Im Dezember 2008 verließ Li zusammen mit drei anderen Spielerinnen die Nationalmannschaft und nahm an einem Testprogramm für Tennisspieler mit dem Titel "Fly Alone"  teil. Das Programm gestattete freie Trainerauswahl, Trainingsvereinbarungen und Turnierzeitpläne. Und die Teilnehmer mussten nur 8 statt 65 Prozent des Preisgelds an den Tennisverband abgeben. "Wir sind mit der Reform eine Menge Risiken eingegangen. Als wir sie „fliegen" ließen, wussten wir nicht, was geschehen würde. Jetzt haben sie Erfolg, d.h. unsere Reform war richtig", meint Sun.

"Im Tennis sollte die Teenagerzeit im nationalen Sportförderungssystem stattfinden, da China immer noch ein Entwicklungsland ist und Tennistraining eine  Menge Geld erfordert. Kein Profispieler würde es ohne die Unterstützung der nationalen Sportförderung schaffen", erklärte Sun. "Wenn Sportler an einen Scheideweg gelangen, lassen wir sie individuell auf der Weltbühne spielen und fördern so den Sport in China."

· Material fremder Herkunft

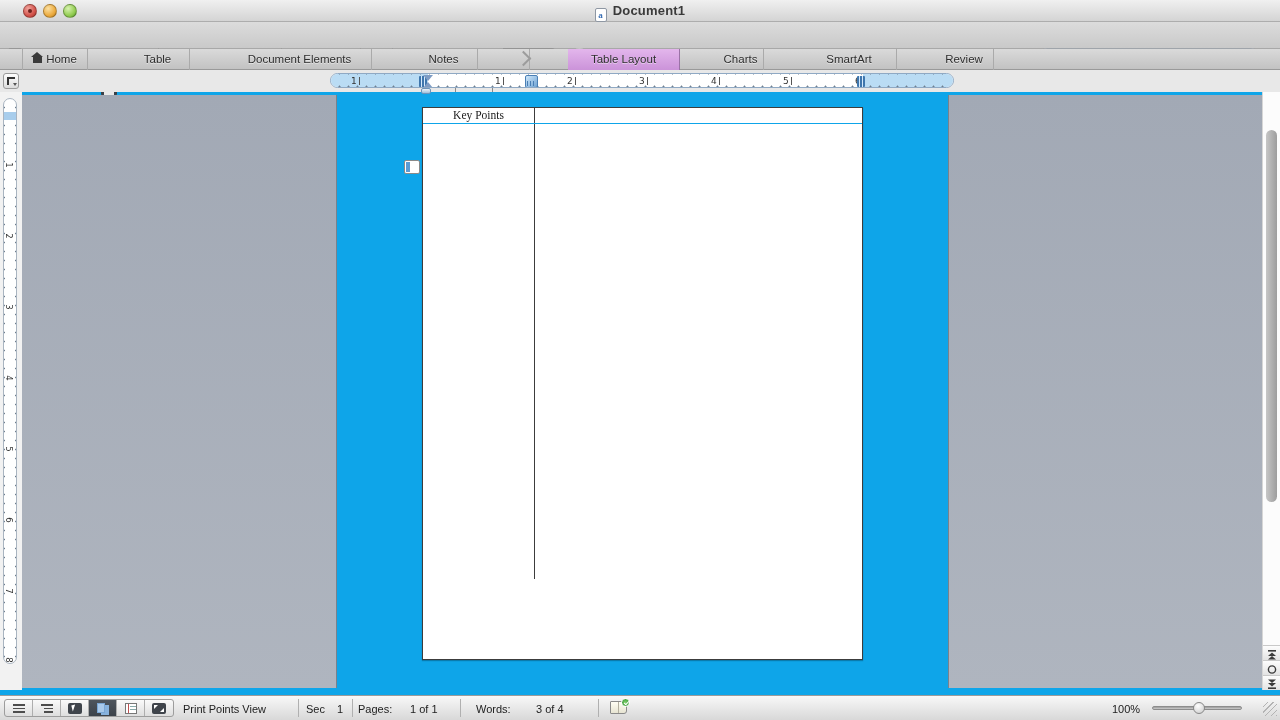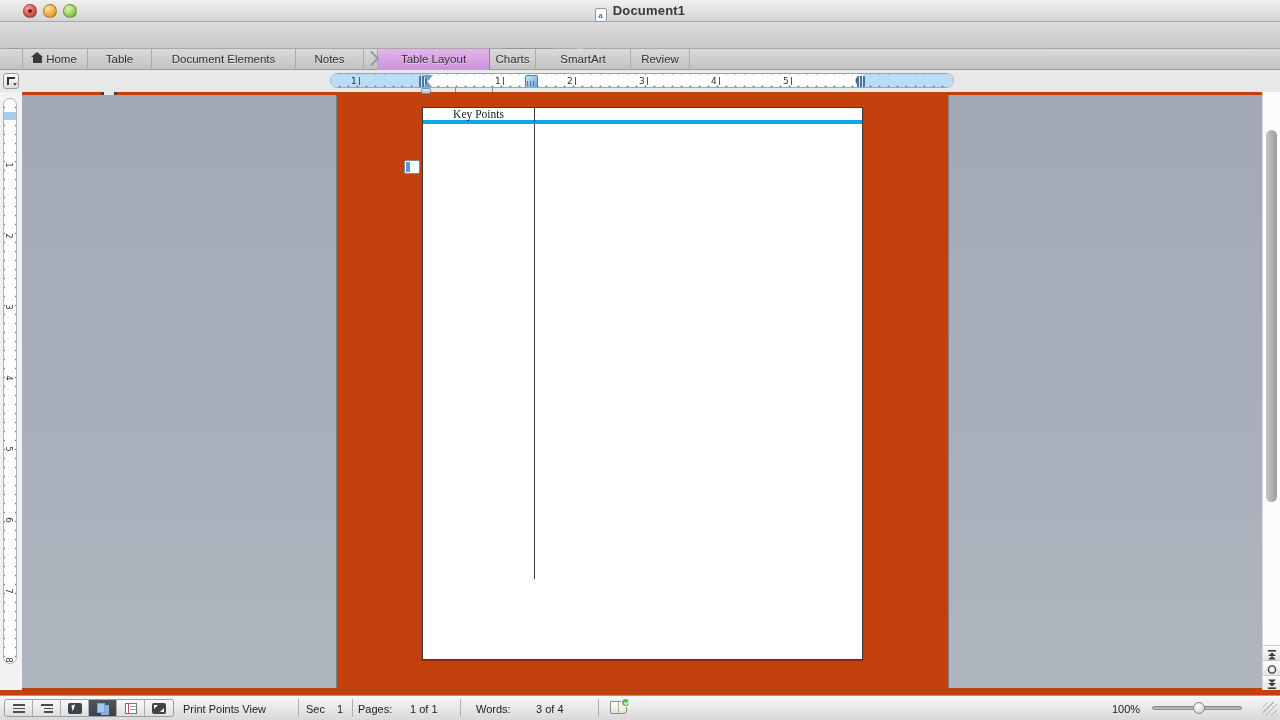"a Document1" #screen { background: #c2410c -> #0ea5e9 }
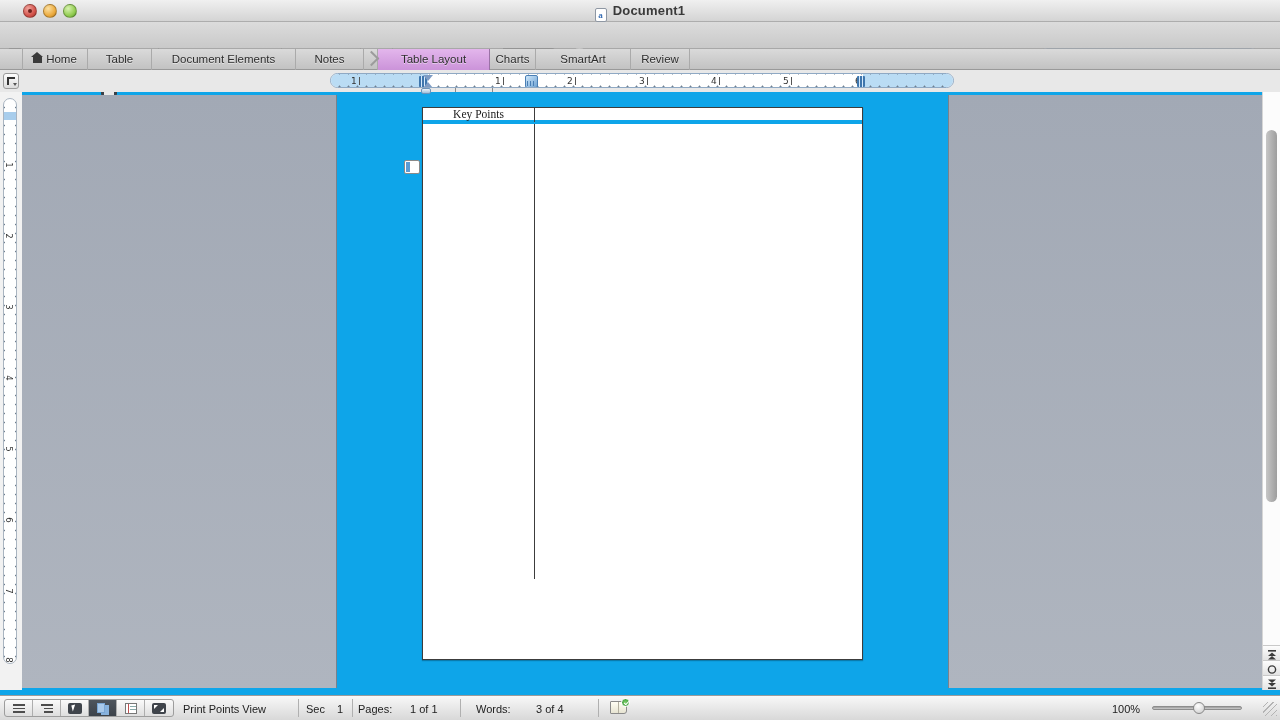"Home" .tabs { gap: none -> 38px }
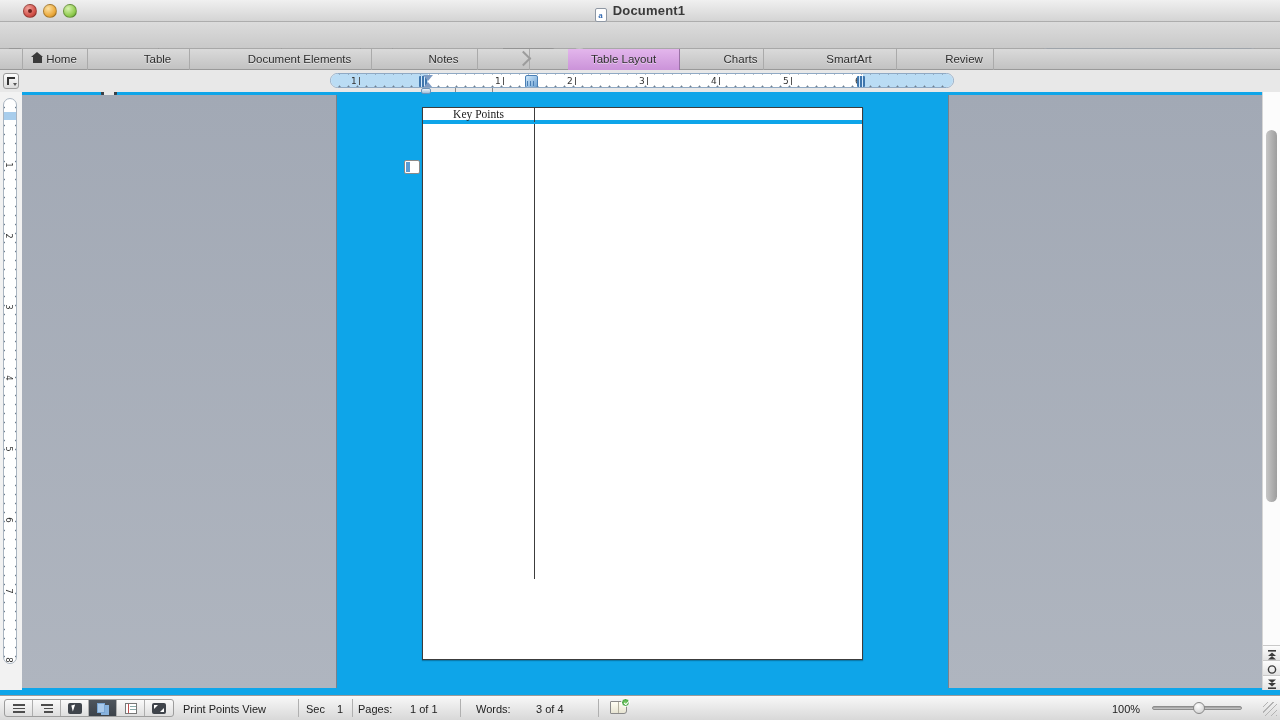"Key Points" .t-head { border-bottom: 4px solid #0ea5e9 -> 1px solid #0ea5e9 }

Viele denken jedoch nicht so. Sie glauben, dass Lis Erfolg alleine aus ihrer harten Arbeit und ihrem Mut, sich aus den Fesseln des staatlichen Sportsystems zu befreien,  herrührt und sie ihre Sportkarriere selbst gemanagt hat. "Lis Geschichte zeigt, dass unsere nationale Sportförderung in einem internationalen Profisport wie Tennis das individuelle Wachstum behindert", erklärt Zhang Wei, ein Sportredakteur der Liberation Daily. Es sei ihre Unabhängigkeit gewesen, die Li geholfen habe, eine "echte Profisportlerin" zu werden", meint der langjährige Sportkommentator Sun Qun.

Wie auch immer, Lis Geschichte kann anderen chinesischen Sportlern ein oder zwei Dinge beibringen.  „Sie zeigt, dass es einen Weg gibt, auch außerhalb der nationalen Sportförderung erfolgreich zu sein", erklärte Ren Hai, Professor für Olympische Studien an der Beijing Sport University.